Reputation: 373
I want to use an array and its first derivative (diff) as features for training. Since the diff array is of an smaller size I would like to fill it up so that I don't have problems with sizes when I stack them and use both as features.
If I fill the diff(array) with a 0, How should I align them? Do I put the 0 at the beginning of the resulting diff(array) or at the end? What is the correct way of aligning an array with its derivative? e.g. in python:
a = [1,32,43,54]
b = np.diff(np.array(a))
np.insert(b, -1, 0) # at the end?
np.insert(b, 0, 0) # or at the beginning?
Upvotes: 3
Views: 516
Reputation: 114841
Instead of left- or right-sided finite differences, you could use a centered finite difference (which is equivalent to taking the average of the left- and right-sided differences), and then pad both ends with appropriate approximations of the derivatives there. This will keep the estimation of the derivative aligned with its data value, and usually give a better estimate of the derivative.
For example,
In [33]: y = np.array([1, 2, 3.5, 3.5, 4, 3, 2.5, 1.25])

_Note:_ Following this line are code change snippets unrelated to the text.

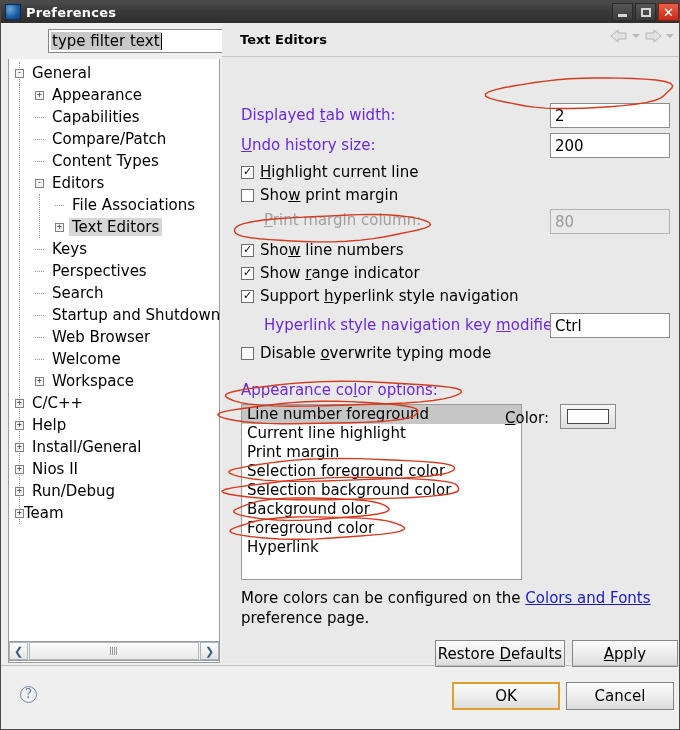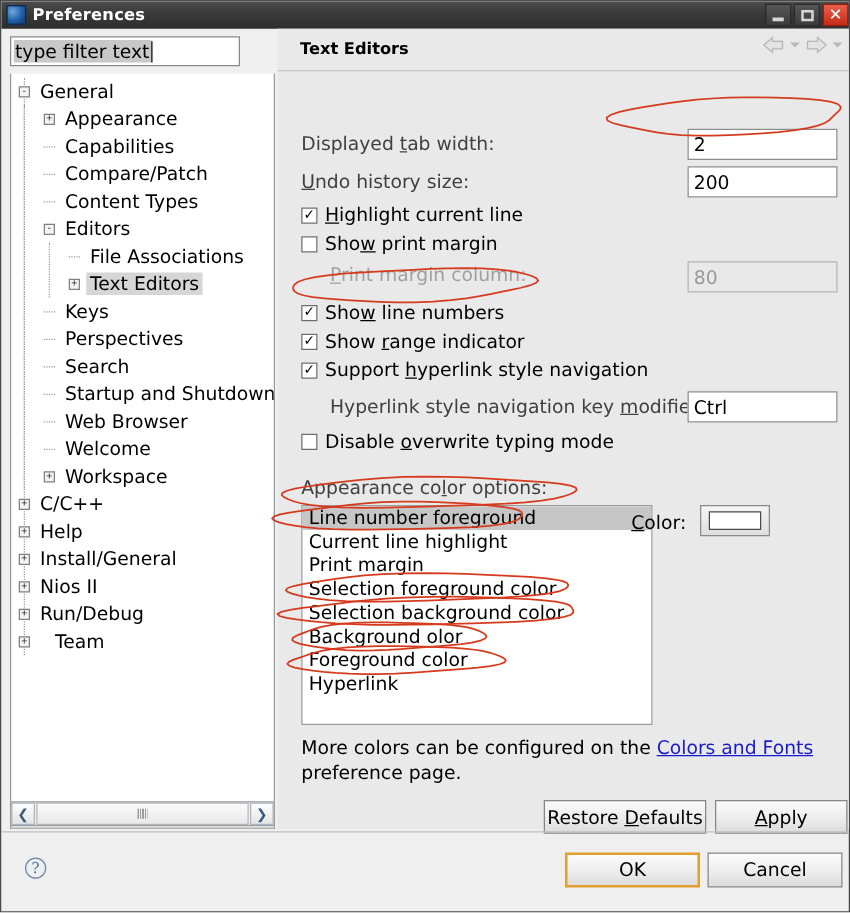--- a/index.html
+++ b/index.html
@@ -50,21 +50,21 @@
     background: linear-gradient(to bottom, #e8604a, #c62b17);
     border-color: #8f1d0e;
   }
   .glyph-min { width: 9px; height: 3px; background: #d6d6d6; margin-top: 7px; }
   .glyph-max { width: 10px; height: 9px; border: 2px solid #d6d6d6; background: transparent; }
   .glyph-close { color: #ffffff; font-size: 13px; font-weight: bold; line-height: 1; }
 
   
   #left-pane {
     position: absolute; left: 7px; top: 28px;
-    width: 212px; height: 565px;
+    width: 212px; height: 565px; padding-left: 40px;
   }
   #filter-input {
     width: 184px; height: 24px;
     border: 1px solid #888888;
     background: #ffffff;
     display: flex; align-items: center;
     padding-left: 2px;
   }
   #filter-text {
     font-size: 15px; color: #000000;
@@ -162,21 +162,21 @@
   .nav-arrow svg { display: block; }
   .nav-caret {
     width: 0; height: 0;
     border-left: 4px solid transparent;
     border-right: 4px solid transparent;
     border-top: 4px solid #b8b8b8;
   }
 
   .field-label {
     position: absolute;
-    font-size: 15px; color: #404040;
+    font-size: 15px; color: #6d28d9;
     white-space: nowrap;
   }
   .field-label.disabled { color: #a0a0a0; }
   .u { text-decoration: underline; }
 
   .text-input {
     position: absolute;
     background: #ffffff;
     border: 1px solid #8c8c8c;
     font-size: 15px; color: #000000;
@@ -394,21 +394,21 @@
           <div class="tree-row">
             <span class="expander" style="left: 6px;">+</span>
             <span class="tree-label" style="margin-left: 20px;">Nios II</span>
           </div>
           <div class="tree-row">
             <span class="expander" style="left: 6px;">+</span>
             <span class="tree-label" style="margin-left: 20px;">Run/Debug</span>
           </div>
           <div class="tree-row">
             <span class="expander" style="left: 6px;">+</span>
-            <span class="tree-label" style="margin-left: 32px;">Team</span>
+            <span class="tree-label" style="margin-left: 12px;">Team</span>
           </div>
         </div>
     </div>
 
     <div id="tree-scrollbar">
       <div class="sb-arrow">❮</div>
       <div id="sb-thumb">
         <div class="sb-grip"></div>
       </div>
       <div class="sb-arrow">❯</div>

In [34]: dy = np.empty(len(y))
In [35]: dy[1:-1] = 0.5*(y[2:] - y[:-2])
In [36]: dy[0] = y[1] - y[0]
In [37]: dy[-1] = y[-1] - y[-2]
In [38]: dy
Out[38]: array([ 1. , 1.25 , 0.75 , 0.25 , -0.25 , -0.75 , -0.875, -1.25 ])
The following script using matplotlib to create this visualization of the estimates of the derivatives:
import numpy as np
import matplotlib.pyplot as plt
y = np.array([1, 2, 3.5, 3.5, 4, 3, 2.5, 1.25])
dy = np.empty(len(y))
dy[1:-1] = 0.5*(y[2:] - y[:-2])
dy[0] = y[1] - y[0]
dy[-1] = y[-1] - y[-2]
plt.plot(y, 'b-o')
for k, (y0, dy0) in enumerate(zip(y, dy)):
t = 0.25
plt.plot([k-t, k+t], [y0 - t*dy0, y0 + t*dy0], 'c', alpha=0.4, linewidth=4)
plt.grid()
plt.show()
There are more sophisticated tools for estimating derivatives (e.g. scipy.signal.savgol_filter
has an option for estimating the derivative, and if your data is periodic, you could use scipy.fftpack.diff
), but a simple finite difference might work fine as your training input.
Upvotes: 2
Reputation: 466
According to the documentation, diff is simply doing out[n] = a[n+1] - a[n]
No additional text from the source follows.